The address electrodes 122 disposed on the lower surface of the transparent front substrate 120 may be formed of ITO which is a transparent conductive material. However, the sustain electrode pairs 113 and 114 composed of the X electrodes 113 and the Y electrodes 114 formed on the upper surface of the rear substrate 110 may be formed of any suitable conductive material because the sustain electrode pairs 113 and 114 do not need to be transparent.
The address electrodes 122, as described above, are formed of ITO which is a transparent conductive material having a relatively high resistance. Therefore, to reduce a line resistance of the address electrodes 122, a bus electrode (not shown) formed of a highly conductive metal may be connected to each of the address electrodes 122. The bus electrode is also covered by the second dielectric layer 126 together with the address electrodes 122. A bridge (not shown) is included between the bus electrodes and the address electrodes 122 to make an electrical connection therebetween. A plurality of bridges may be provided along the length of the bus electrode at regular predetermined intervals. The bus electrodes may be disposed at locations corresponding to the barrier ribs 128 so that the bus electrodes do not interfere with the transmission of visible light through the transparent front substrate 120.
The address electrodes 122 in the plasma display panel according to an embodiment of the invention include extended- width portions 132X and 132Y that are wider than main sections 123 of the address electrodes 122 at predetermined locations with respect to the main sections 123 of the address electrodes 122. That is, the address electrodes 122 in the plasma display panel according to an embodiment of the invention are not uniform-width electrodes like the address electrodes 22 in the plasma display panel shown in FIG. 1.

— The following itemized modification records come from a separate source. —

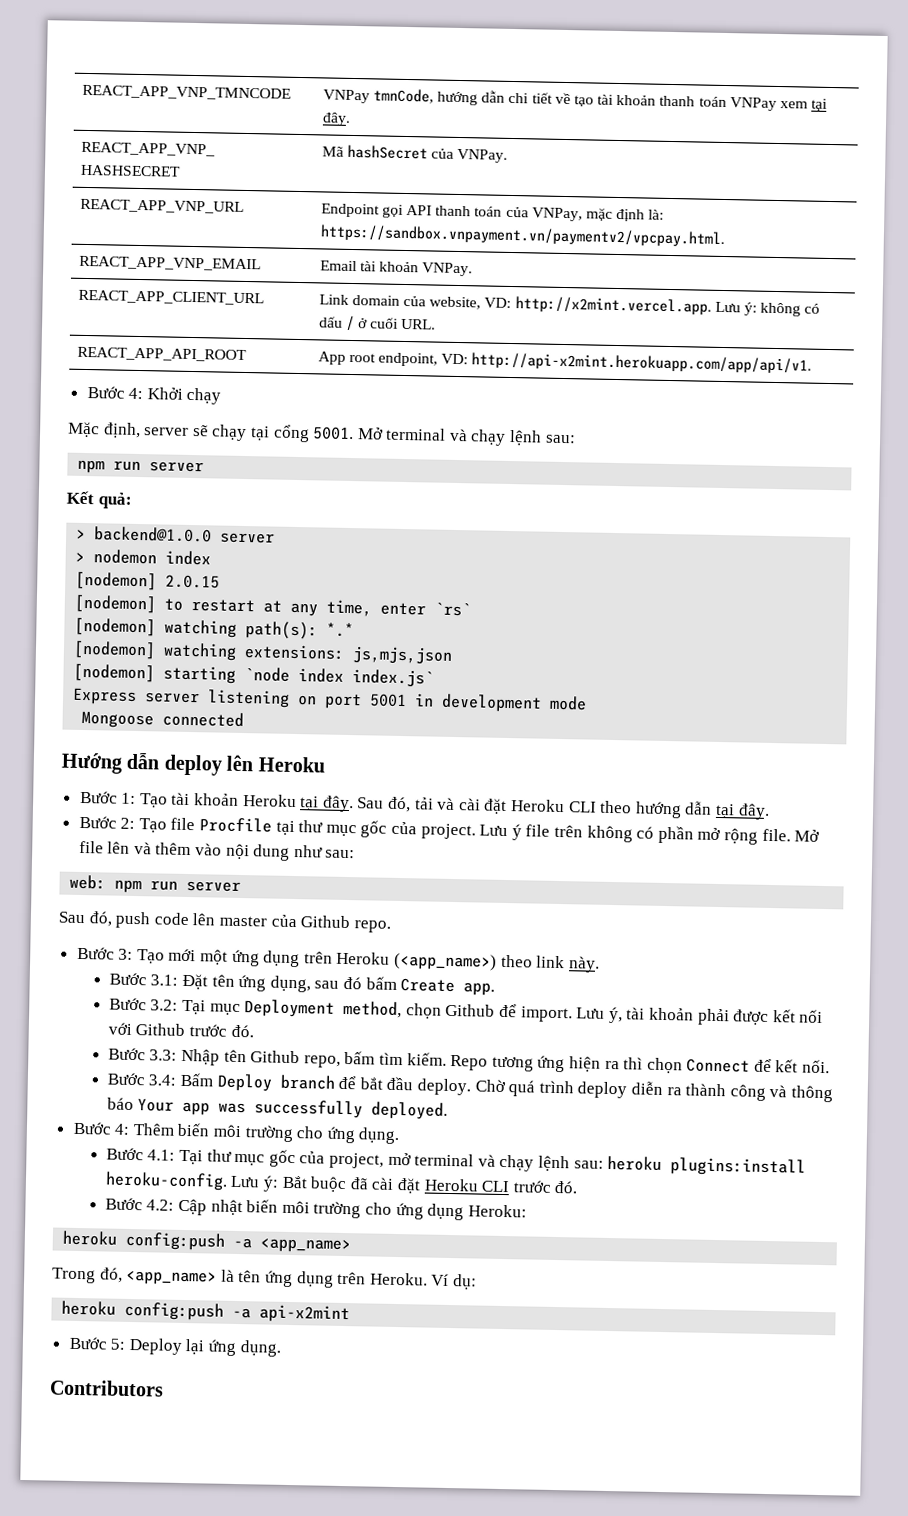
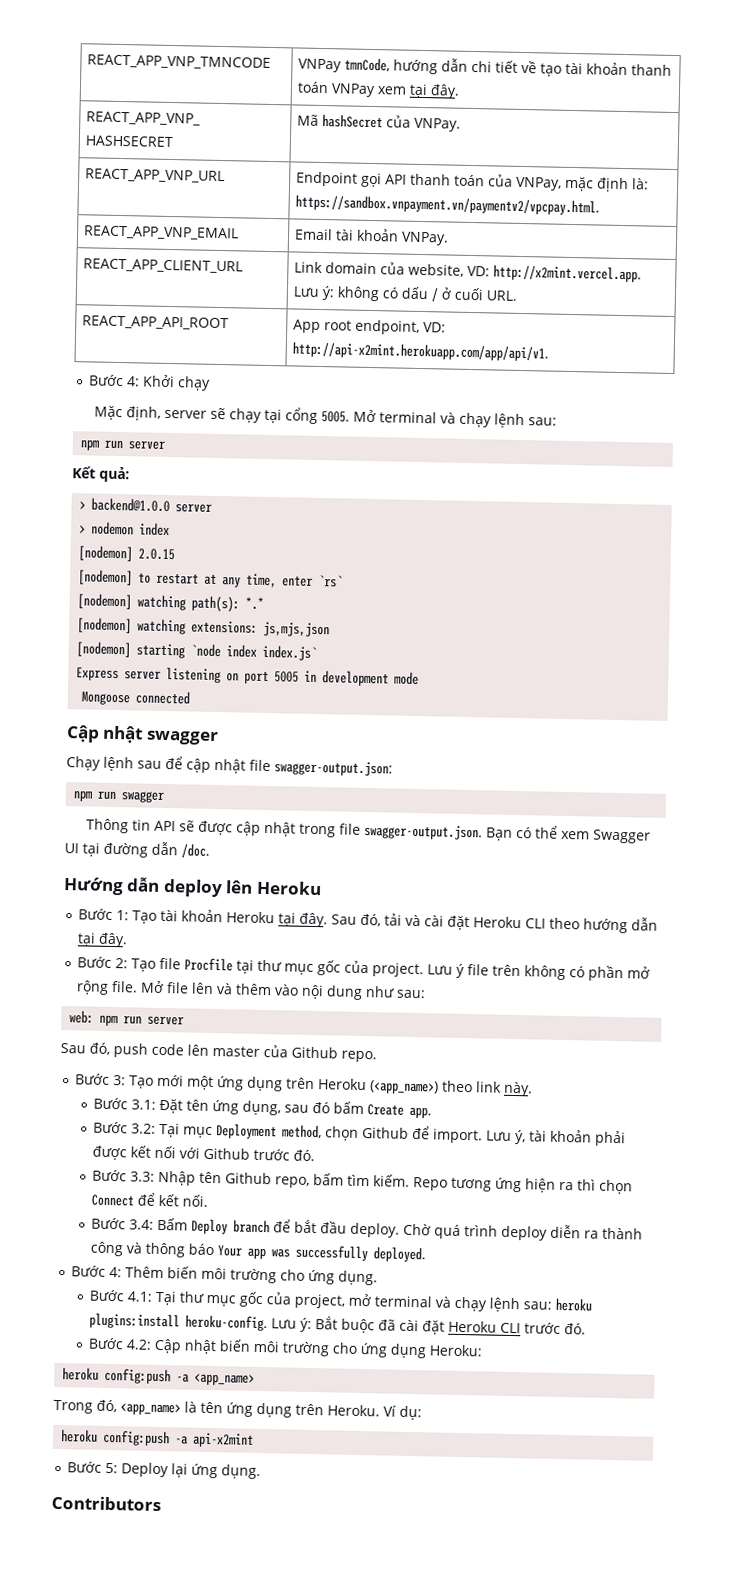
- Mặc định, server sẽ chạy tại cổng 5001.
+ Mặc định, server sẽ chạy tại cổng 5005.
- Express server listening on port 5001 in development mode
+ Express server listening on port 5005 in development mode
+ Cập nhật swagger
+ Chạy lệnh sau để cập nhật file swagger-output.json:
+ npm run swagger
+ Thông tin API sẽ được cập nhật trong file swagger-output.json. Bạn có thể xem Swagger UI tại đường dẫn /doc.

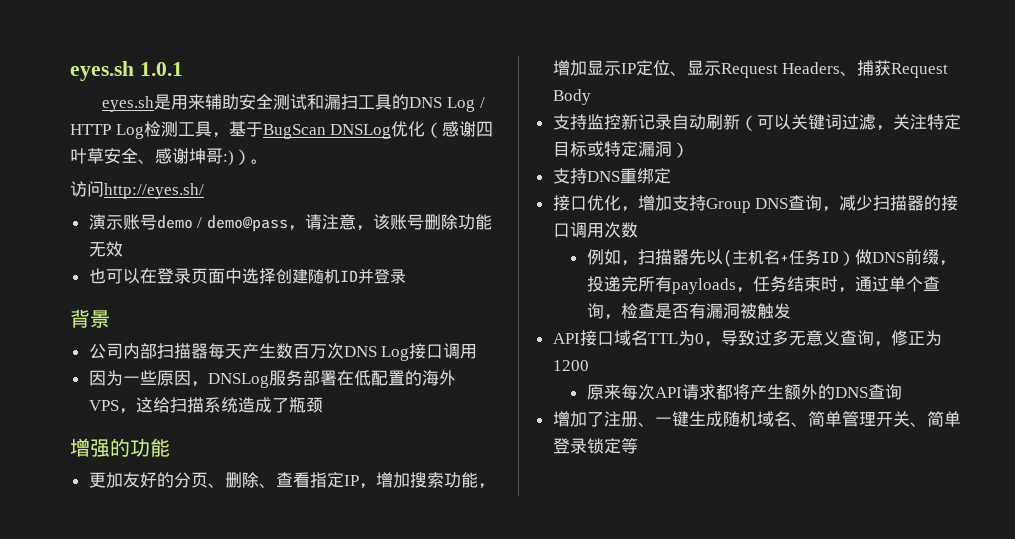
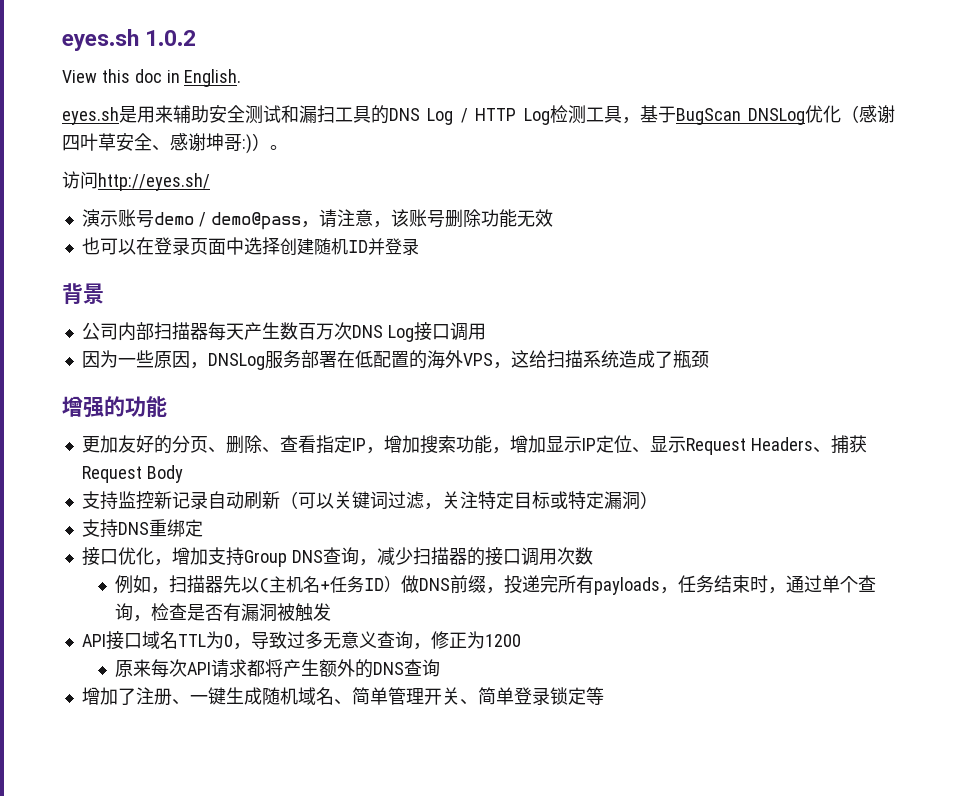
- eyes.sh 1.0.1
+ eyes.sh 1.0.2
+ View this doc in English.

The extended- width portions 132X and 132Y of the address electrodes 122 are formed at locations where the address electrodes 122 cross the X electrodes 113 and the Y electrodes 114, respectively, of the sustain electrode pairs 113 and 114. FIG. 5 is an exploded perspective view showing the relationship between the address electrodes 122 and the sustain electrode pairs 113 and 114 according to an embodiment of the invention. Referring to FIG. 5, one address electrode 122 located at a right side of two adjacent address electrodes 122 has extended-width portions 132X where the address electrode 122 crosses the X electrodes 113, and another address electrode 122 located at a left side of the two adjacent address electrodes 122 has extended-width portions 132Y where the address electrode 122 crosses the Y electrodes 114. While the shown extended- width portions 132X, 132Y have a same shape and are rectangular, it is understood that other shapes can be used and/or be curved, and that the shapes need not be uniform in all aspects.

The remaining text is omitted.